Exercise brief:
Please reproduce the entries below exactly from the line with "[366,629,432,639] extensions : ->" through their last line, leaving out any pictures.

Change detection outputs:
______________________________

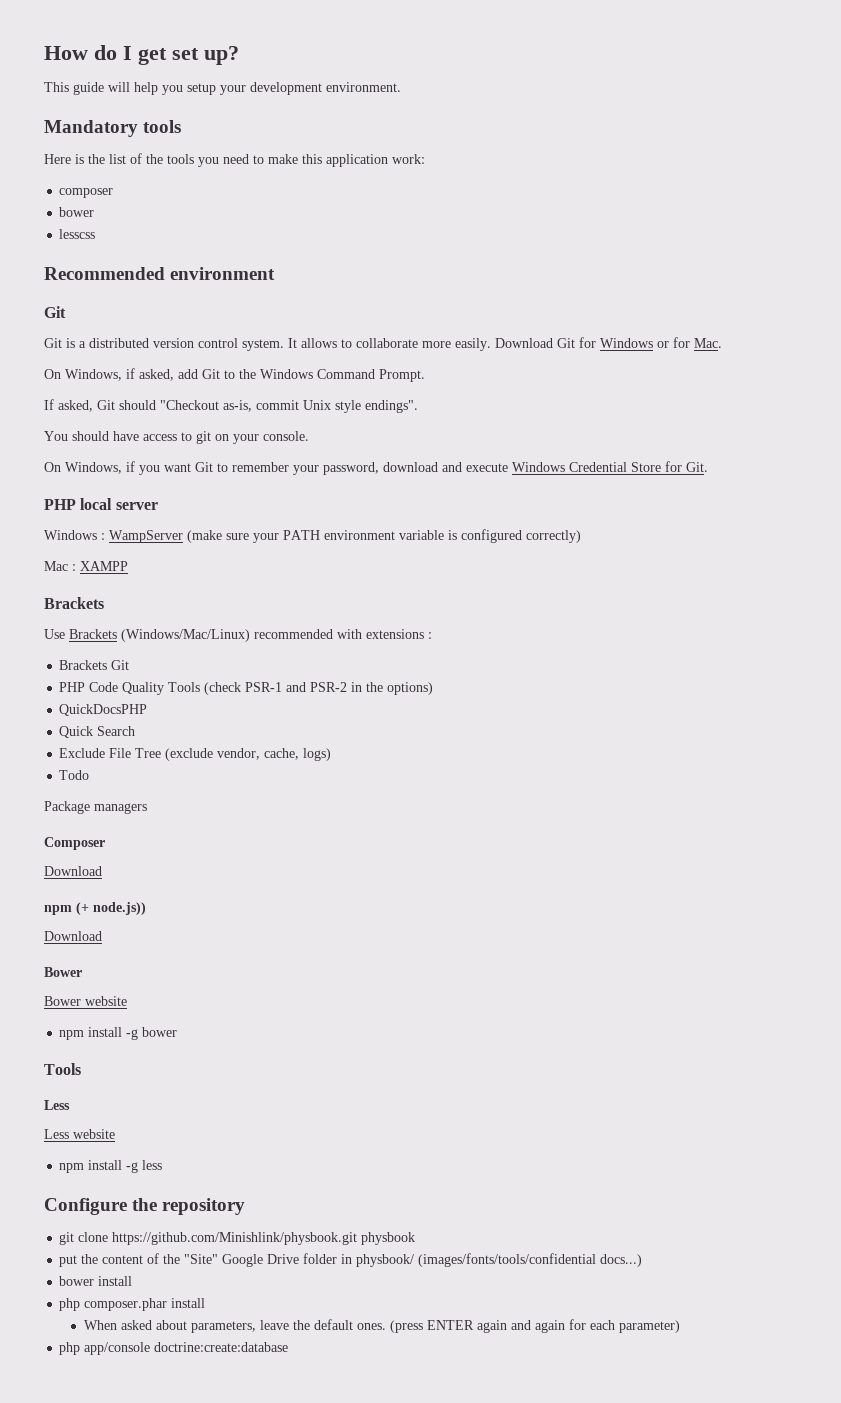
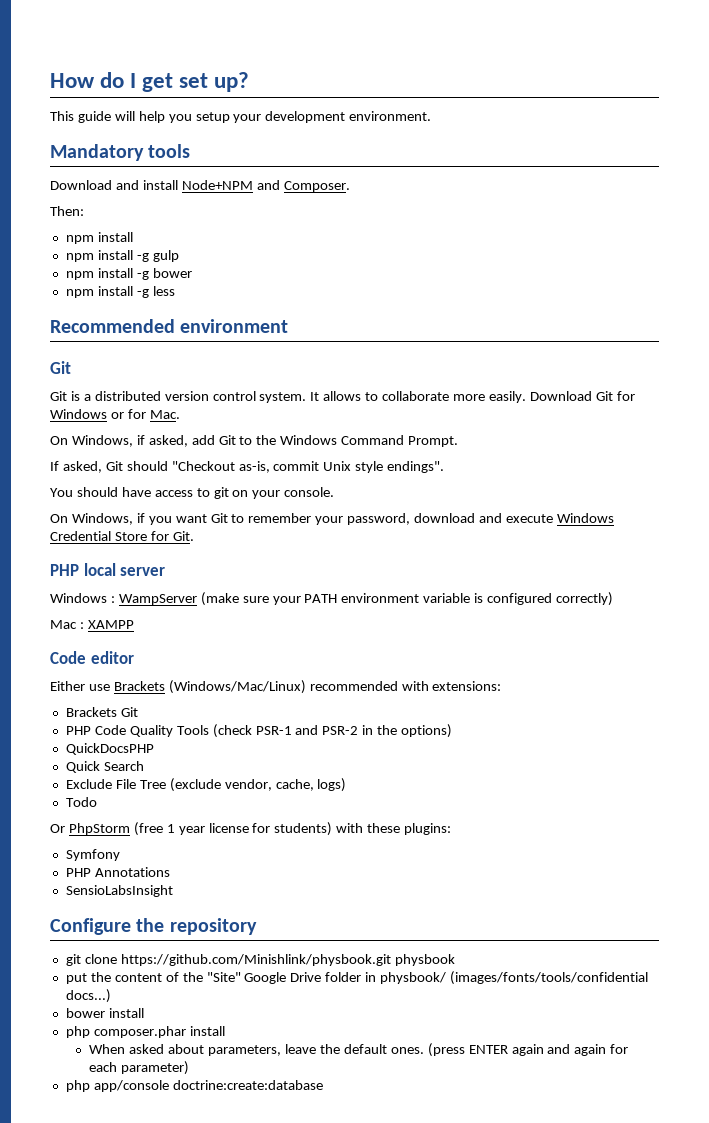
[44,153,425,167] [59,188,114,198] [59,207,95,217] [59,229,96,239] Here is the list of the tools you need to make this application work: // composer // bower // lesscss -> [50,180,350,192] [50,206,84,216] [65,232,133,244] [65,250,179,262] [65,268,192,280] [65,286,175,298] Download and install Node+NPM and Composer. // Then: // npm install // npm install -g gulp // npm install -g bower // npm install -g less
[44,597,104,609] [44,629,65,639] Brackets // Use -> [50,651,134,664] [50,681,110,691] Code editor // Either use
[366,629,432,639] extensions : -> [432,681,502,691] extensions:
[44,801,147,814] [44,837,105,850] [44,866,102,876] [44,902,146,915] [44,931,102,941] [44,967,82,977] [44,996,127,1006] [59,1027,178,1040] [44,1063,81,1075] [44,1100,70,1110] [44,1129,115,1139] [59,1160,163,1173] Package managers // Composer // Download // npm (+ node.js)) // Download // Bower // Bower website // npm install -g bower // Tools // Less // Less website // npm install -g less -> [50,822,452,836] [65,849,120,861] [65,867,170,877] [65,885,173,897] Or PhpStorm (free 1 year license for students) with these plugins: // Symfony // PHP Annotations // SensioLabsInsight

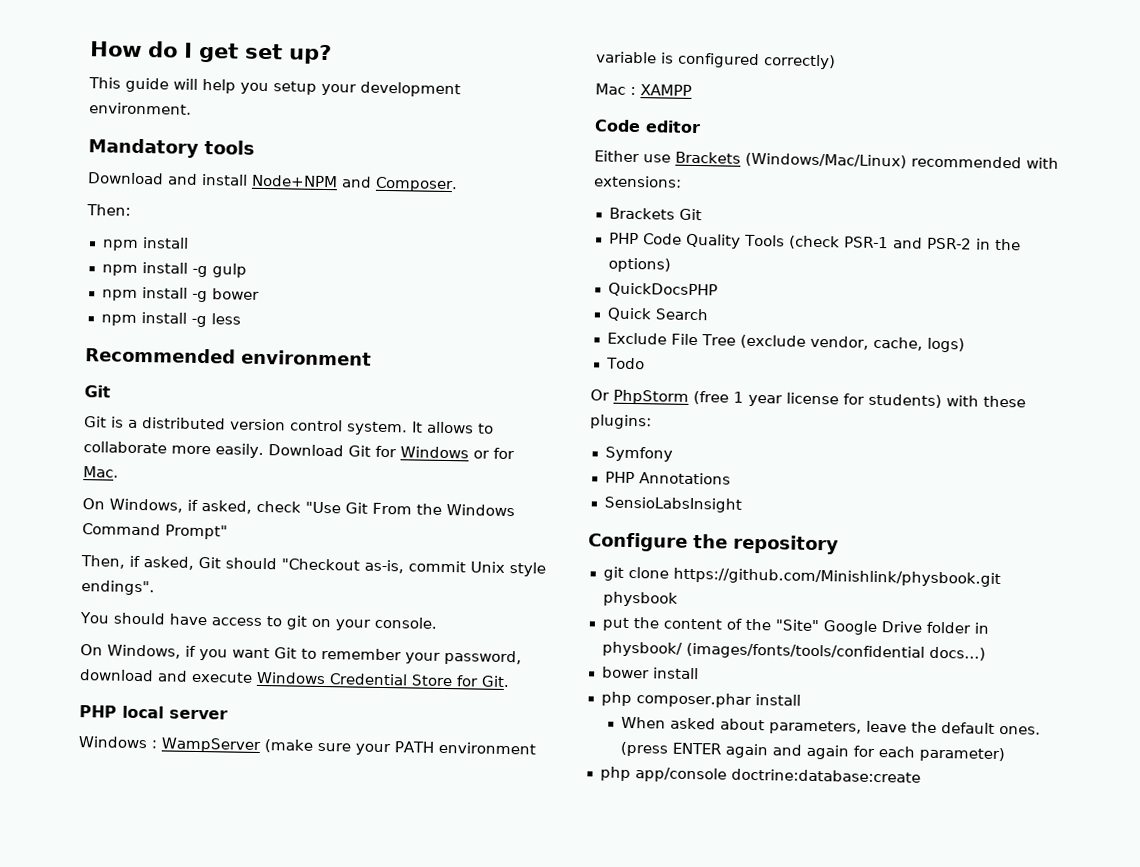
[191,435,459,447] [50,461,59,471] add Git to the Windows Command Prompt. // If -> [256,500,515,517] [82,523,228,540] [80,555,140,569] check "Use Git From the Windows Command Prompt" // Then, if
[172,1080,323,1090] doctrine:create:database -> [730,768,921,783] doctrine:database:create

______________________________

Your response:
[366,629,432,639] extensions : -> [432,681,502,691] extensions:
[44,801,147,814] [44,837,105,850] [44,866,102,876] [44,902,146,915] [44,931,102,941] [44,967,82,977] [44,996,127,1006] [59,1027,178,1040] [44,1063,81,1075] [44,1100,70,1110] [44,1129,115,1139] [59,1160,163,1173] Package managers // Composer // Download // npm (+ node.js)) // Download // Bower // Bower website // npm install -g bower // Tools // Less // Less website // npm install -g less -> [50,822,452,836] [65,849,120,861] [65,867,170,877] [65,885,173,897] Or PhpStorm (free 1 year license for students) with these plugins: // Symfony // PHP Annotations // SensioLabsInsight

[191,435,459,447] [50,461,59,471] add Git to the Windows Command Prompt. // If -> [256,500,515,517] [82,523,228,540] [80,555,140,569] check "Use Git From the Windows Command Prompt" // Then, if
[172,1080,323,1090] doctrine:create:database -> [730,768,921,783] doctrine:database:create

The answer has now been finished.